Zudem verweist er darauf, dass die Veröffentlichung von Fotos aus privaten Überwachungsanlagen strafbar ist – wegen der Verletzung von Persönlichkeitsrechten. Allerdings handele es sich um ein sogenanntes Antragsdelikt. Heißt: Die Polizei kann gegen den Urheber nur dann ermitteln, wenn eine Anzeige vorliegt. „Und der Verbrecher wird sich kaum selbst anzeigen“, sagt der Sprecher. Sobald die Polizei jedoch Kenntnis von Dritten über die Veröffentlichung solcher „Fahndungsfotos“ erhält, muss sie dem nachgehen.

Auf dünnem Eis bewegen sich zudem die Verantwortlichen der jeweiligen Gruppen, in denen in der Regel diese Aufnahmen gepostet werden. Sie sind presserechtlich dafür verantwortlich, was auf ihren Seiten gepostet wird – auch für die Kommentare, die sich nicht selten unter solchen Fahndungsaufrufen folgen. Da lebt so mancher seine Gewaltfantasien aus, was der denn mit dem Gezeigten machen würde, wenn er ihn denn „zu packen“ bekäme.

Auf einem Schild wird darauf hingewiesen, dass ein Bereich mit Kameras überwacht wird.

Auf einem Schild wird darauf hingewiesen, dass ein Bereich mit Kameras überwacht wird.

Vor der Veröffentlichung von Bildern zu privaten Fahndungsaufrufen warnen auch Datenschützer. Denn sie sei datenschutzrechtlich unzulässig. Wer personenbezogene Daten verarbeite, benötige dazu grundsätzlich eine Rechtsgrundlage. Die gebe es in diesen Fällen aber nicht, unterstreicht die Sprecherin der Landesbeauftragten für Datenschutz und Informationsfreiheit in NRW, Bettina Gayk. Vielmehr sei die „Öffentlichkeitsfahndung“ Aufgabe des Staates und nicht privater Personen.

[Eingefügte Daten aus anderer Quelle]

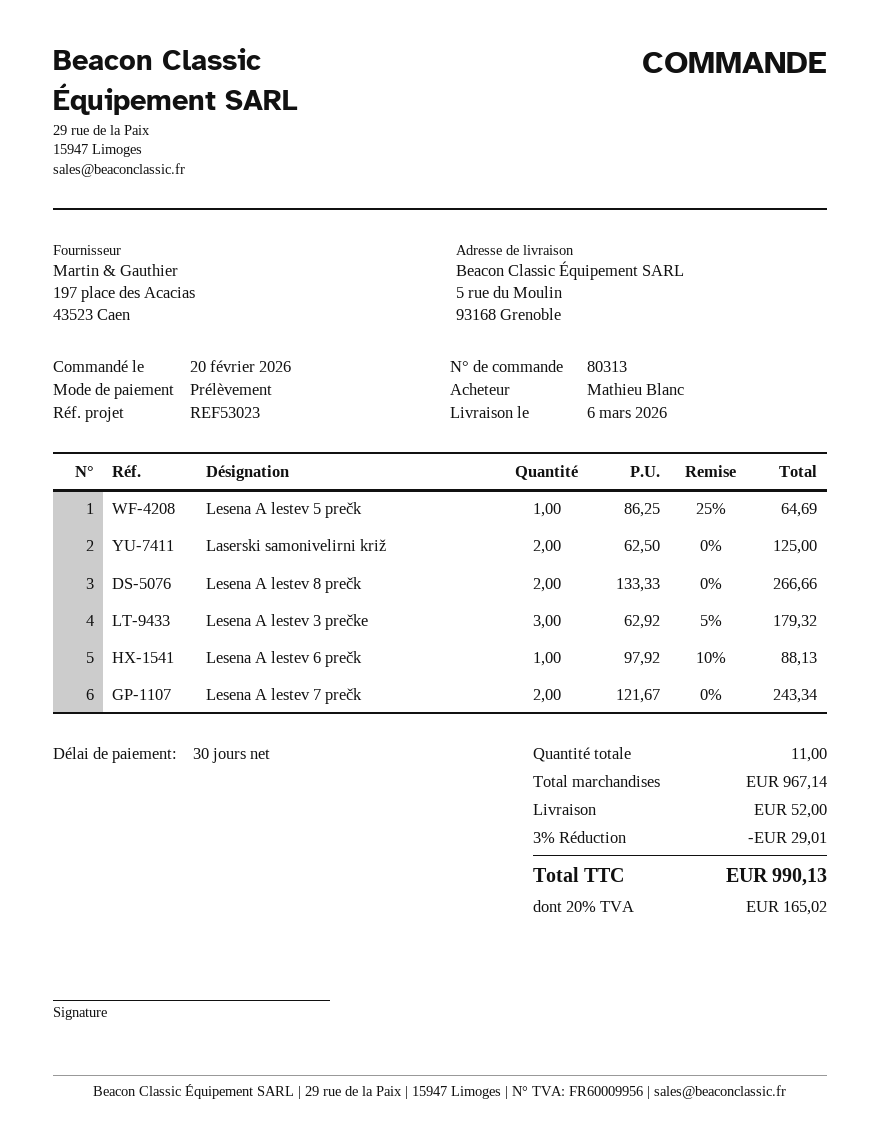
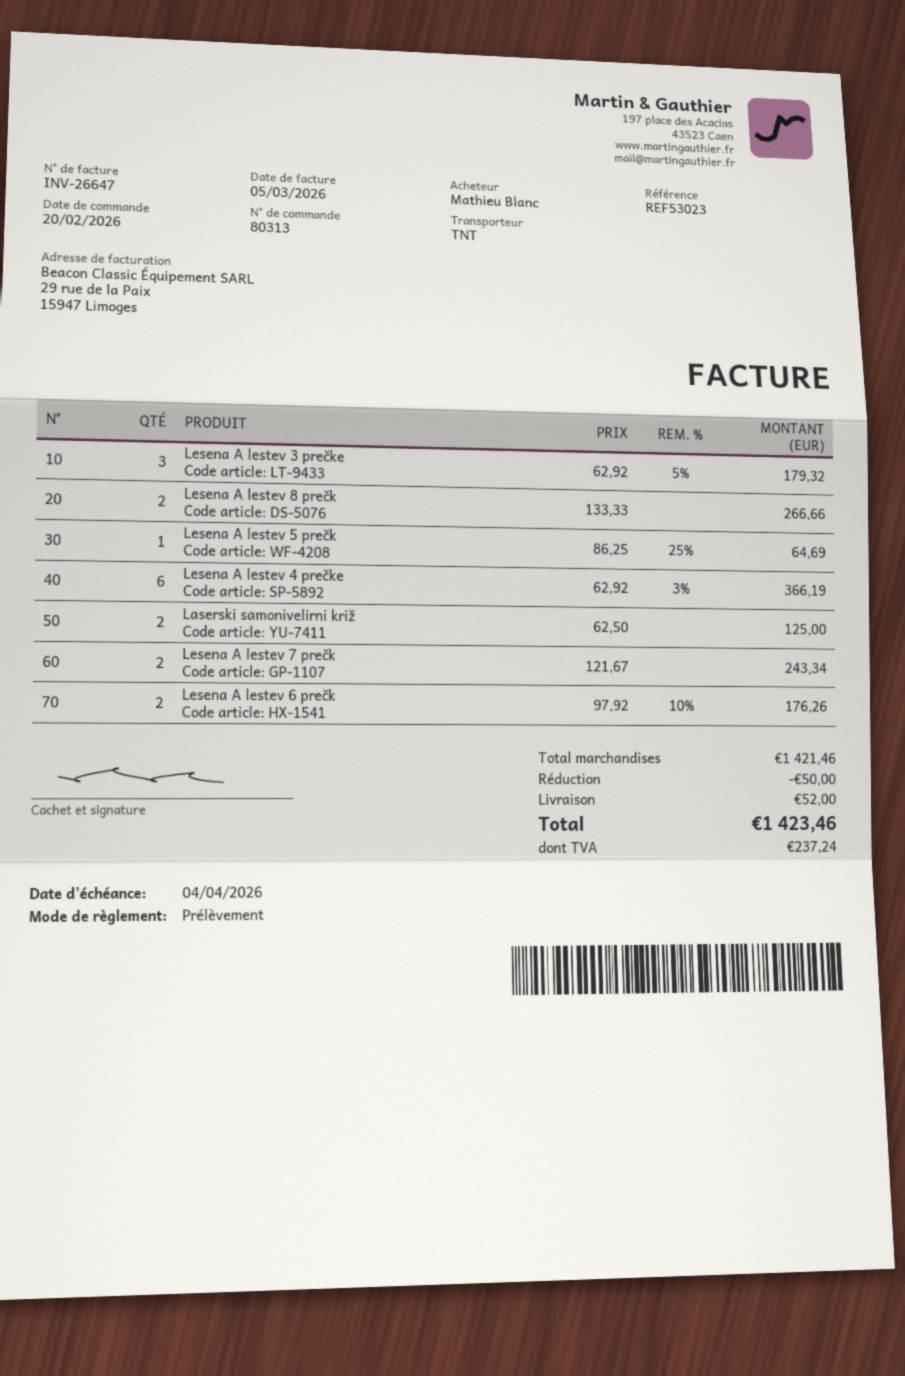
Lesena A lestev 6 prečk: 1 x 97.92 - 10% = 88.13 -> 2 x 97.92 - 10% = 176.26
Lesena A lestev 4 prečke: none -> 6 x 62.92 - 3% = 366.19
subtotal: 967.14 -> 1421.46
discount: 29.01 -> 50.00
tax: 165.02 -> 237.24
total: 990.13 -> 1423.46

Sobald auf den Fotos Personen potenziell erkennbar sind, handelt es sich um personenbezogene Daten im Sinne der Datenschutz-Grundverordnung. Danach ist eine Datenverarbeitung nur dann zulässig, wenn sie zur Wahrung der berechtigten Interessen des Verantwortlichen oder eines Dritten erforderlich ist, sofern nicht die Interessen oder Grundrechte und Grundfreiheiten der betroffenen Personen überwiegen.


Private Überwachungskameras gehören nur auf das eigene Grundstück. Darauf weist die Verbraucherzentrale hin. Sie dürfen damit in der Regel weder Nachbarn noch Passanten auf öffentlichen Wegen filmen. Dies verstieße gegen das allgemeine Persönlichkeitsrecht, das grundgesetzlich geschützt ist. Auch das Recht am eigenen Bild muss beachtet werden.

In wenigen Ausnahmefällen ist auch eine Videoüberwachung von Nachbargrundstücken oder öffentlichen Wegen möglich. Dazu muss es jedoch einen konkreten, schwerwiegenden Anlass geben, bei dem Ihre Interessen die Interessen der Beobachteten überwiegen. Wurden Sie beispielsweise schon mehrfach Opfer eines Einbruchs, kann eine Videoüberwachung gerechtfertigt sein.

Eine weitere Ausnahme: Besitz wird auf öffentlichem Grund immer wieder beschädigt. Wer zum Beispiel herausfinden möchte, wer sein Auto wieder und wieder zerkratzt, könnte damit ausnahmsweise begründen, einen schmalen Streifen des Bürgersteigs zu filmen.